# Being on strike = best sound ever



## FargateOne (Mar 3, 2015)

I am on strike since 6 weeks and it will continue.
After doing my daily picketing hours, I have spent the rest of the first days on strike to read about room treatment.

Everybody agee here to say that after to buy good equipment and good speakers and after to place them at the best place possible, the next step for a good SS&I is treatment long before to buy a PEQ (audyssey, YPAO, minidsp).

Like many, I bought an EQ device first hoping that it will do miracles.

Thanks to this strike I have decided to try to built bass traps (to buy those during a strike would have been a cause for divorce!!). I must say that the places available are rare due to waf. But she let me go into the rabbit hole at one condition: do not move the furniture. 

My room is small (see my system) . Where ceiling joins walls, I can put some traps on the front and the back walls jonction but not on the jonction with the left and right side walls. For corners, only 2 are available. For the jonction between floor and wall, I had only the place behind the fronts speakers and a little at the right side wall and at the back wall. Finally in the vertical jonction with 2 walls, only one (the back right side corner) could be treated and not entirely.

90 hours later more or less, 12 traps are in place. They are of various dimensions choosen by the place that I have not by the sound science ( if I understood well it must be a relation between the trap dimensions and the sound waves to treat). Some are 24 inches X 16 inches, others are 26 inches X 32 inches and others are 12 X 36. All made of wood for the frame, jute for the fabric and Roxul Safe'Nsound at least 3 inches thick and more where possible.

Now, the basses ( 15hz to 300hz) decay of 20db in the first 300ms and 80% decay below the noise floor after 450ms.

BUT THE DIFFERENCE IN THE SOUND IS BREATHTAKING!!!

The difference is near as great as the difference between my 5 PSB alpha series speakers and my B&W!!!!

It is difficult to believe!

Also, now, a little change of not more than 8 cm between fronts and 4 cm in the distance from the front wall make easily audible changes in SS&I. Also, changing the toeing by a few degrees is audible etc.
...and all changes are measurables!

Thanks to all of you experts here and a special thanks to John for REW.


----------



## NBPk402 (Feb 21, 2012)

If you get them silk-screened you can get artwork your wife likes...


----------



## FargateOne (Mar 3, 2015)

ellisr63 said:


> If you get them silk-screened you can get artwork your wife likes...

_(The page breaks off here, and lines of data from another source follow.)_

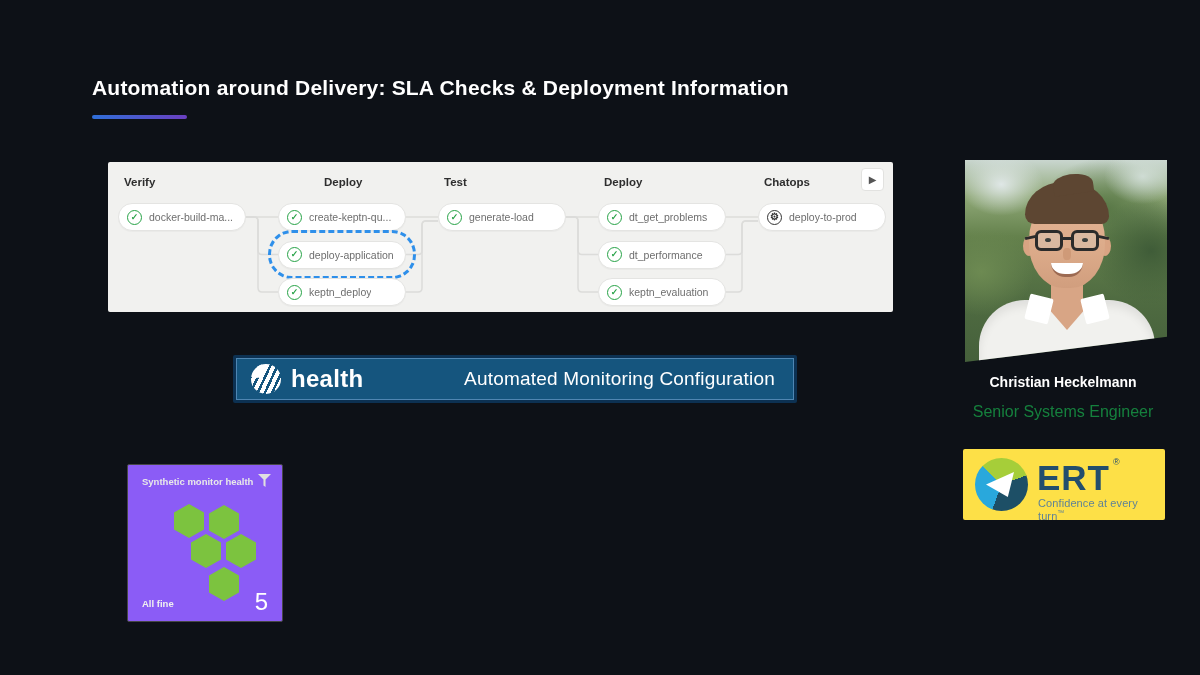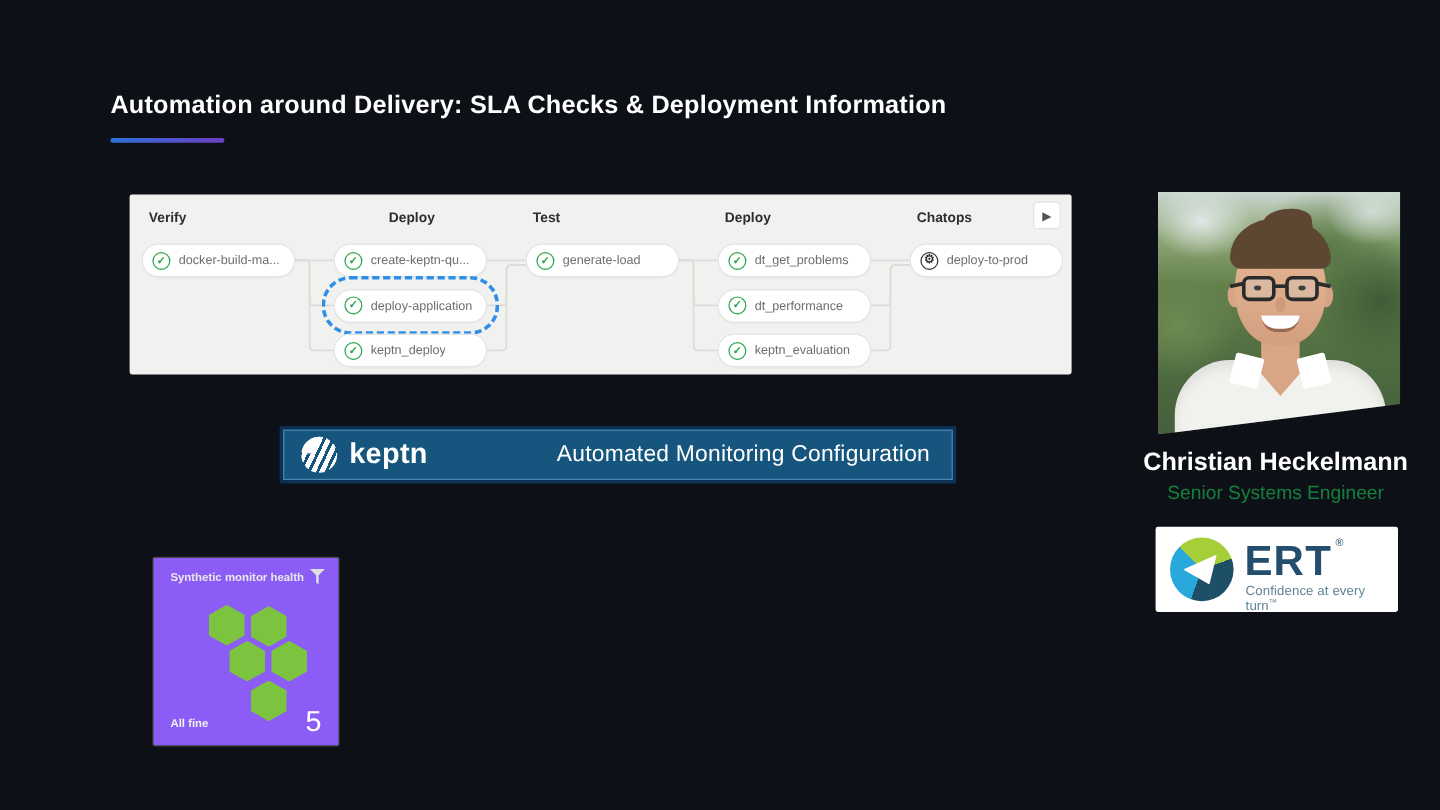--- a/index.html
+++ b/index.html
@@ -153,31 +153,31 @@
   .eye-r { left:117px; top:78px; width:6px; height:4px; background:#3a3f3d; border-radius:50%; }
   .nose { left:98px; top:88px; width:8px; height:12px; background:#cf9a78; border-radius:40%; }
   .smile {
     left:86px; top:103px; width:32px; height:14px;
     border-bottom:3px solid #9c6a52; border-radius:0 0 16px 16px;
     background:#ffffff;
   }
 
   .person-name {
     position:absolute; left:933px; top:374px; width:260px; text-align:center;
-    color:#ffffff; font-size:21px; font-weight:700;
+    color:#ffffff; font-size:14px; font-weight:700;
   }
   .person-role {
     position:absolute; left:933px; top:403px; width:260px; text-align:center;
     color:#15803d; font-size:16px; font-weight:400;
   }
 
   
   .ert-card {
-    position:absolute; left:963px; top:439px; width:202px; height:71px;
-    background:#ffffff; border-radius:2px;
+    position:absolute; left:963px; top:449px; width:202px; height:71px;
+    background:#fde047; border-radius:2px;
   }
   .ert-globe {
     position:absolute; left:12px; top:9px; width:53px; height:53px; border-radius:50%;
     background:conic-gradient(from -45deg at 50% 50%, #a6ce39 0deg 115deg, #1d4f66 115deg 245deg, #29a8dc 245deg 360deg);
   }
   .ert-globe::after {
     content:""; position:absolute; left:11px; top:14px; width:28px; height:25px;
     background:#ffffff;
     clip-path:polygon(0 50%, 100% 0, 78% 100%);
   }
@@ -258,21 +258,21 @@
         <span class="node-icon manual">⚙</span>
         <span class="node-label">deploy-to-prod</span>
       </div>
     </div>
   <div class="play-btn">▶</div>
 </div>
 
 <div class="banner-outer">
   <div class="banner-inner">
     <span class="keptn-logo"></span>
-    <span class="keptn-wordmark">keptn</span>
+    <span class="keptn-wordmark">health</span>
     <span class="banner-label">Automated Monitoring Configuration</span>
   </div>
 </div>
 
 <div class="monitor-tile">
   <div class="tile-title">Synthetic monitor health</div>
   <div class="filter-icon"></div>
   <div id="hex-cluster">
       <div class="hex" style="left: 46px; top: 39px; background: rgb(124, 195, 63);"></div>
       <div class="hex" style="left: 81px; top: 40px; background: rgb(124, 195, 63);"></div>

Any suggestion? Where to find it ? What does it look like?


----------



## NBPk402 (Feb 21, 2012)

FargateOne said:


> Any suggestion? Where to find it ? What does it look like?


You can get anything you want silkscreened...my friend has the Maxell picture I have in my Avatar as his design on his panels. Here is one place, but I think even GIK does it.


----------



## Todd Anderson (Jul 24, 2009)

Yup, GIK does it...


----------